- Aim of the exercise
Within the entries below, the lines from the one with "14K GOLD TOGGLE" through the one with "total: 20784.94 -> 21499.76" are to be set down exactly, both ends kept.

- Records shown
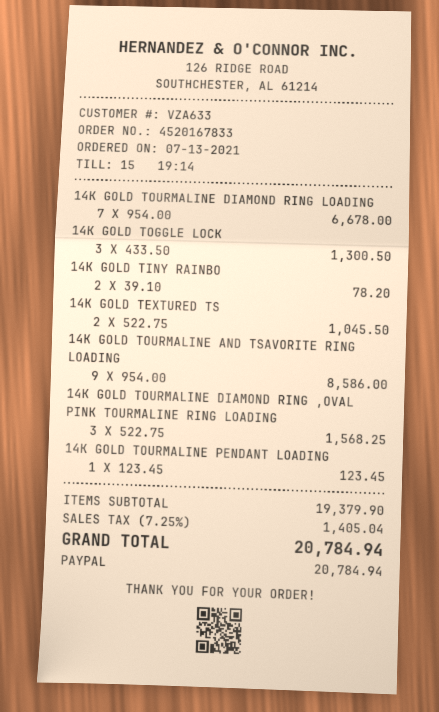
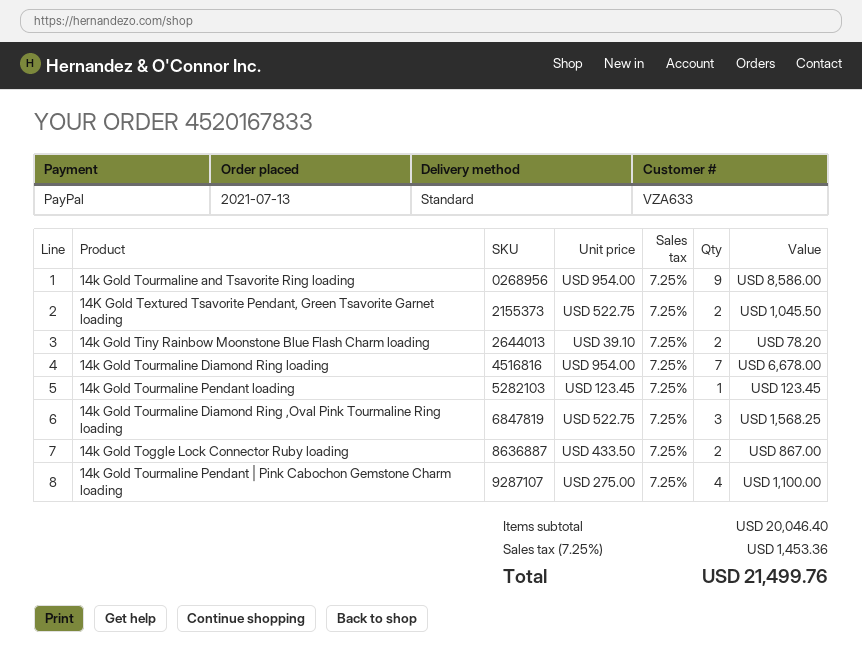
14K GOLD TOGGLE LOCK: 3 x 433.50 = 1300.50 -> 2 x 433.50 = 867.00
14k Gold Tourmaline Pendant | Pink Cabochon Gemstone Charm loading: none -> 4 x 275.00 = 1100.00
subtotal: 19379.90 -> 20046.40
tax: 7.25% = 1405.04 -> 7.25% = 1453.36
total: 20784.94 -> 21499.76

...

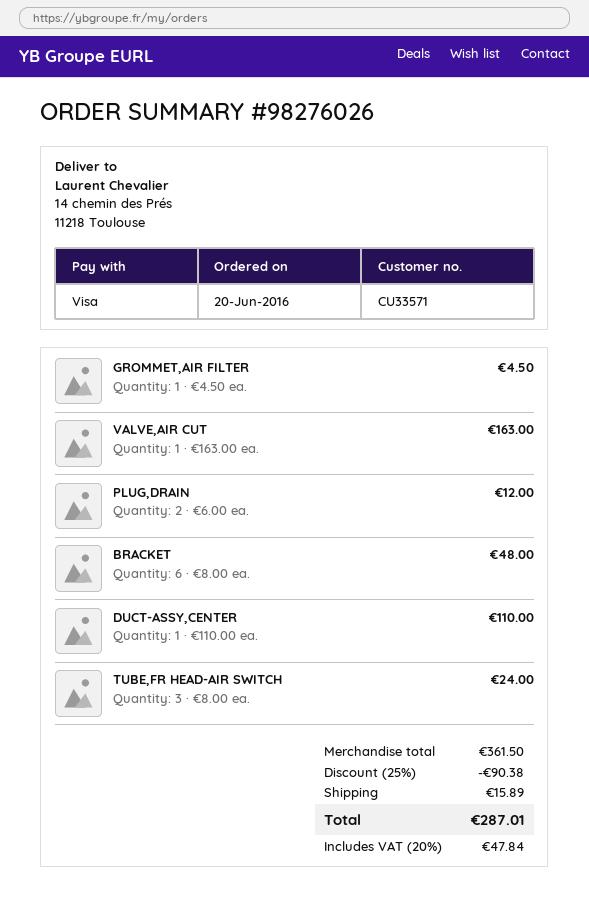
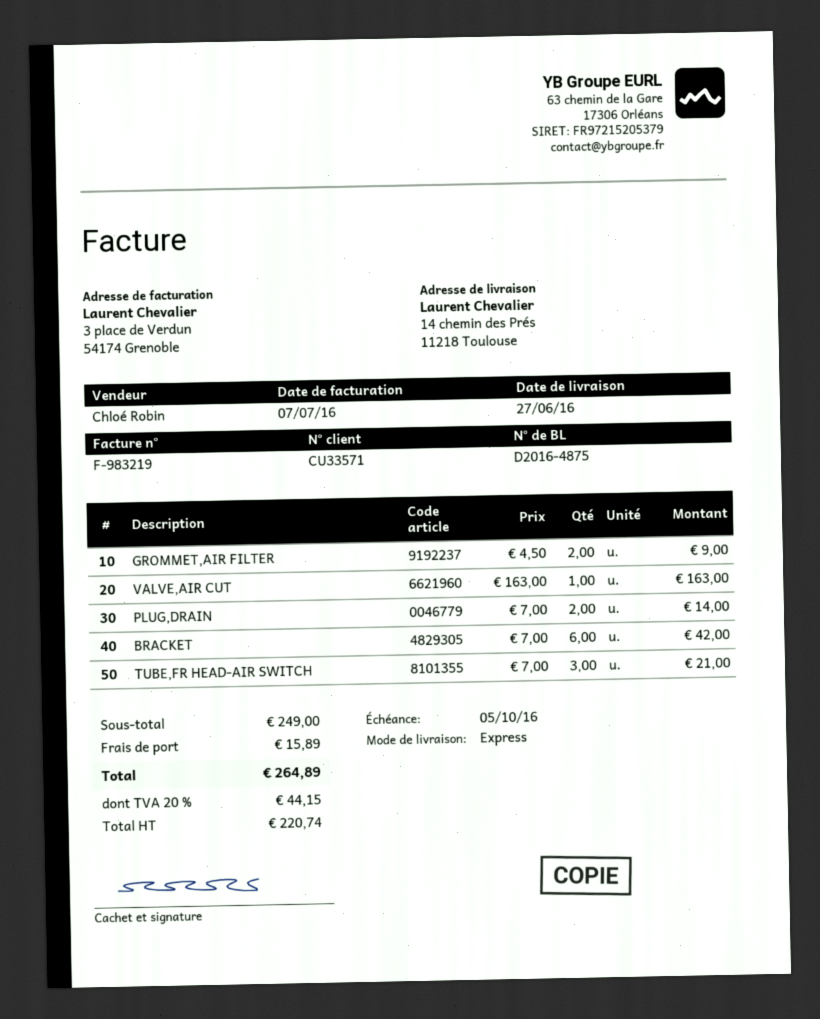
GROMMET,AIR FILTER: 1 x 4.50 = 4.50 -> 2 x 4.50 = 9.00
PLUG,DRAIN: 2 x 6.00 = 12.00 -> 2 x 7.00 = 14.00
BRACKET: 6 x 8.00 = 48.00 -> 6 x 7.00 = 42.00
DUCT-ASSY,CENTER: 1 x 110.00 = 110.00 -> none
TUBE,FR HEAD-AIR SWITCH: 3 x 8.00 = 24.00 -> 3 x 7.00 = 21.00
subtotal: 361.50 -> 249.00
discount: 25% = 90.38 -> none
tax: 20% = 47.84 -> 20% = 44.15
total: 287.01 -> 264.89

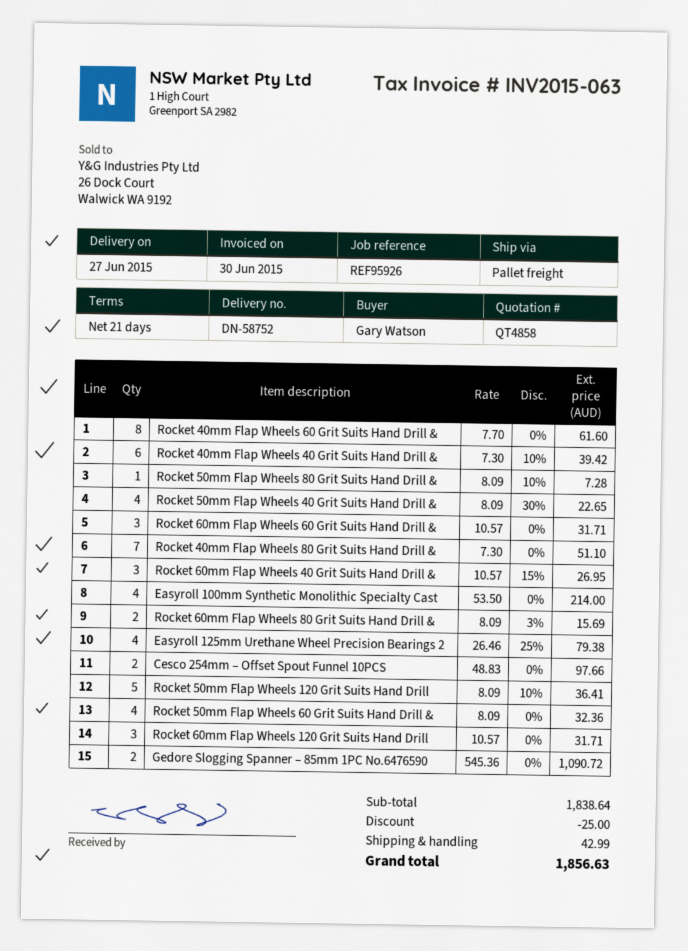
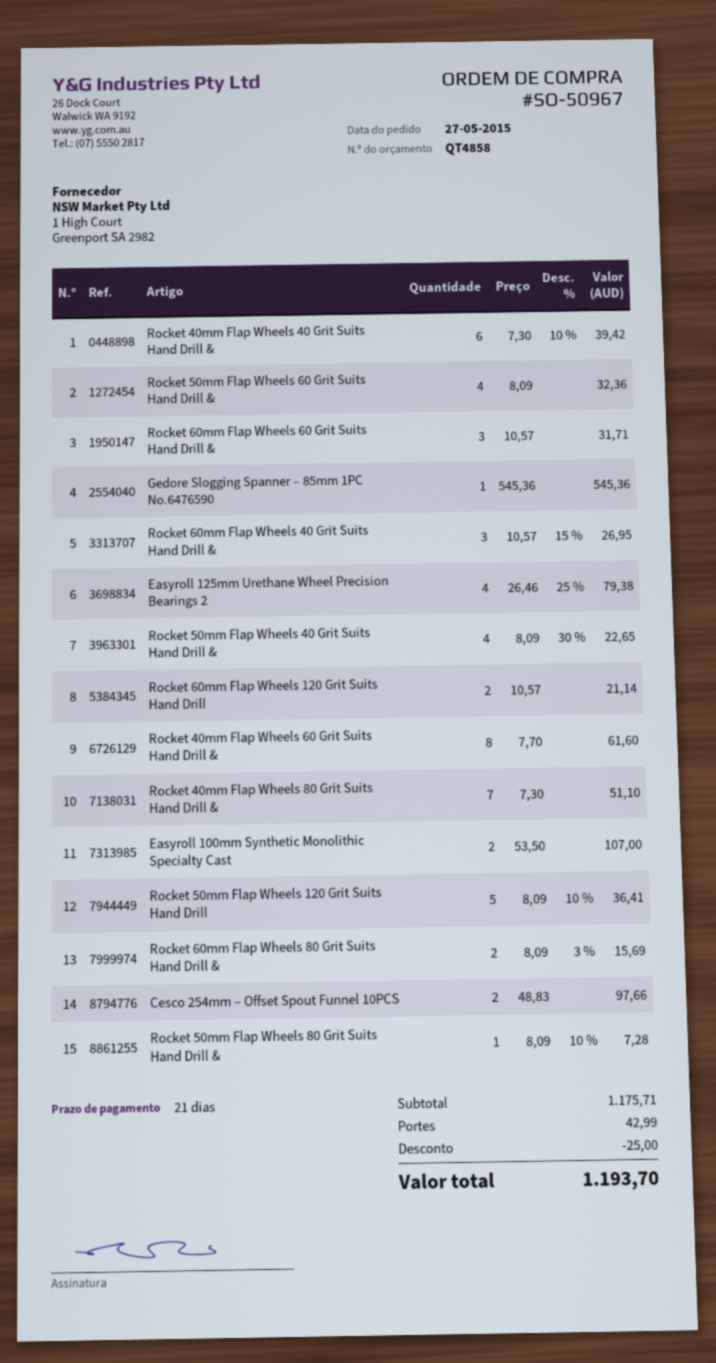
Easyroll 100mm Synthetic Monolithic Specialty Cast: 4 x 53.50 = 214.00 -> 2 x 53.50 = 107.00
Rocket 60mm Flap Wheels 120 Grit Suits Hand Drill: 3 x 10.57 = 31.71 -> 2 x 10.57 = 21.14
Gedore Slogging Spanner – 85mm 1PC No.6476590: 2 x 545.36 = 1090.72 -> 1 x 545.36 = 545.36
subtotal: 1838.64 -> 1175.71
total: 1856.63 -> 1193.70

- Solution for this task
14K GOLD TOGGLE LOCK: 3 x 433.50 = 1300.50 -> 2 x 433.50 = 867.00
14k Gold Tourmaline Pendant | Pink Cabochon Gemstone Charm loading: none -> 4 x 275.00 = 1100.00
subtotal: 19379.90 -> 20046.40
tax: 7.25% = 1405.04 -> 7.25% = 1453.36
total: 20784.94 -> 21499.76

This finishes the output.